We first see Juliet like a child, surrounded by her nurse and her mother. She doesn't say much, and obediently, she says she'll try to like the man her parents wish her to marry. She hasn't seriously thought about her life as an adult: she says marriage is "an honor I dream not of."

But that night, she meets Romeo and falls in love, and everything changes. She begins to think and act for herself. By the end of the evening, she has taken her future into her own hands, and has become engaged.

We see at this point that she is practical but idealistic. She knows there are problems in the world, but she is confident that love can overcome them.

For Juliet, marriage and sexual awakening are the bridge between childhood and adulthood. Before her wedding night she sees herself standing between the experienced matron (married woman) she is to become and the impatient child she still feels like. Juliet takes her adult role as a wife seriously. Even though she's still living at home, she gives her loyalty to Romeo over her family, even after he's killed her cousin.

At the beginning of the play, Juliet still minds her nurse, but by the end of the play she's outgrown her. Her nurse can't understand the seriousness of Juliet's predicament, and the young woman must make adult decisions by herself.
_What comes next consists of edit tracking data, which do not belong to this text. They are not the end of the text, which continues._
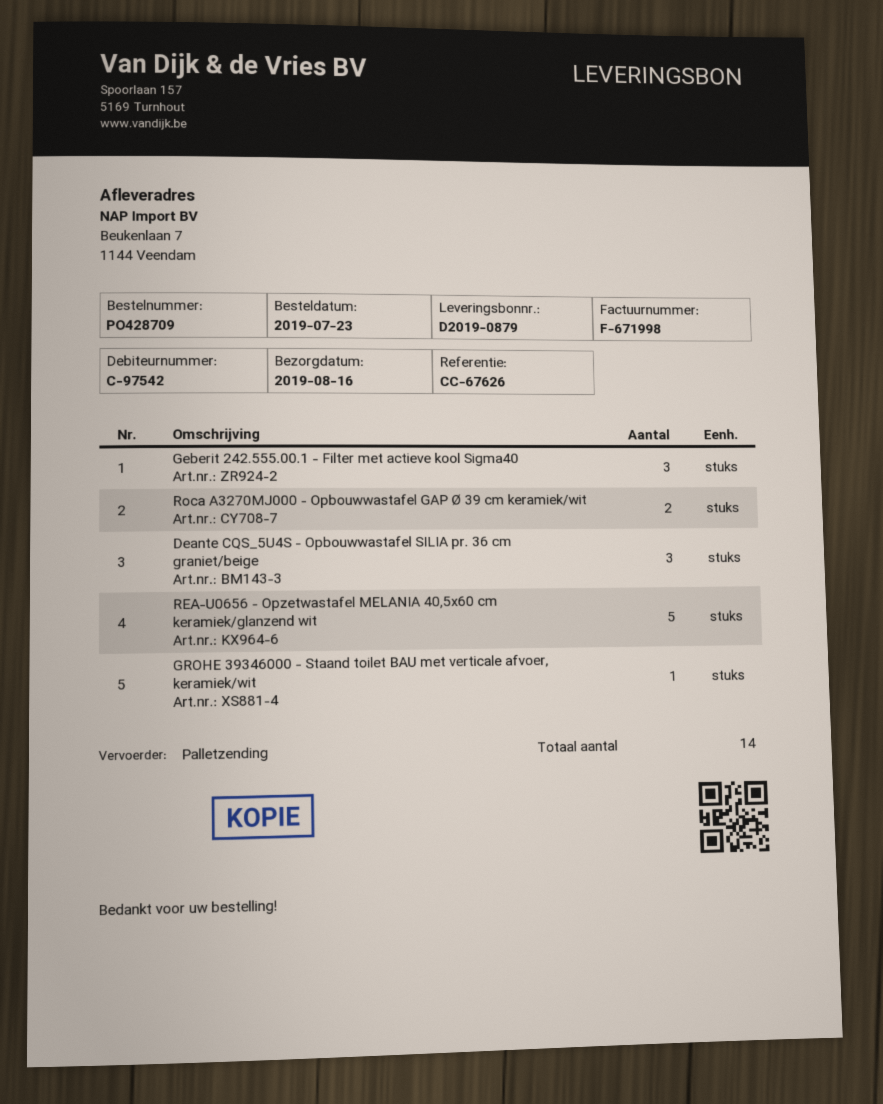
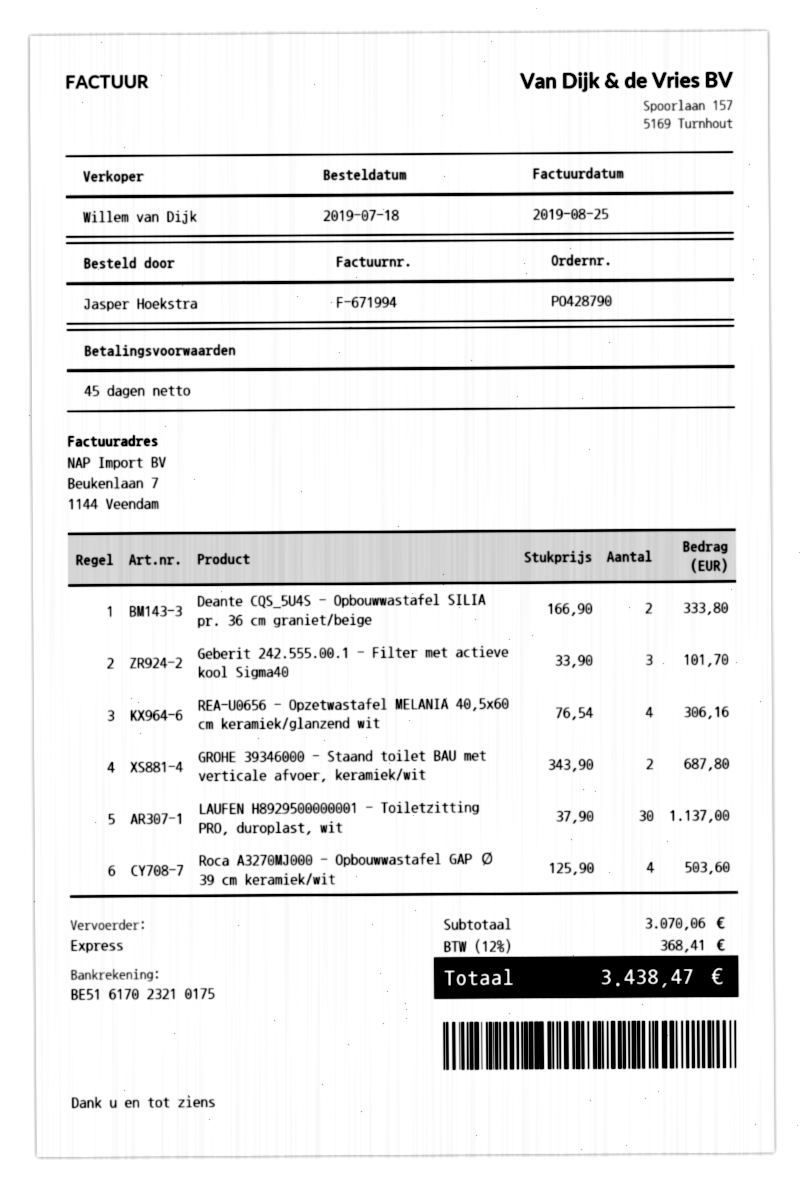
order number: PO428709 -> PO428790
order date: 2019-07-23 -> 2019-07-18
invoice number: F-671998 -> F-671994
shipping method: pallet freight -> express
Roca A3270MJ000 - Opbouwwastafel GAP Ø 39 cm keramiek/wit: 2 -> 4
Deante CQS_5U4S - Opbouwwastafel SILIA pr. 36 cm graniet/beige: 3 -> 2
REA-U0656 - Opzetwastafel MELANIA 40,5x60 cm keramiek/glanzend wit: 5 -> 4
GROHE 39346000 - Staand toilet BAU met verticale afvoer, keramiek/wit: 1 -> 2
LAUFEN H8929500000001 - Toiletzitting PRO, duroplast, wit: none -> 30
The best mark of Juliet's maturity is that she's strong enough to be true to herself and to Romeo, even though everyone is against it, and the cost is very high. She is no longer an obedient little girl, but a young woman who has taken charge of her own life. She feels she even holds the final card: "if all else fail, myself have power to die." (III, v, 343-45)
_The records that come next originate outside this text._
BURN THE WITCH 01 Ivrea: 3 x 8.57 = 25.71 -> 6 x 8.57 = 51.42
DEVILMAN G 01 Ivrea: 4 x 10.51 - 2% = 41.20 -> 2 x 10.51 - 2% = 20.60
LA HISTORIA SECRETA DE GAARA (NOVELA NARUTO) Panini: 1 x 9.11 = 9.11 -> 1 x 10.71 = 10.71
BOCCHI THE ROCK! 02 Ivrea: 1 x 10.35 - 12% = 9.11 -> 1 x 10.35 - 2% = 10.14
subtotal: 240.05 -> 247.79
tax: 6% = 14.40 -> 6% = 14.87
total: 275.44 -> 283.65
By the end of the play, she has come full circle from innocence to experience. Before she drinks the friar's potion, we see she understands that the evil in the world can hurt her. She realizes that the friar could have given her poison so that no one will find out he's married them; she realizes she could wake up in the tomb and suffocate, or she could go crazy. Still, she chooses to have faith. She believes that the friar means her no harm, and she ultimately believes that her love for Romeo is strong enough to withstand death.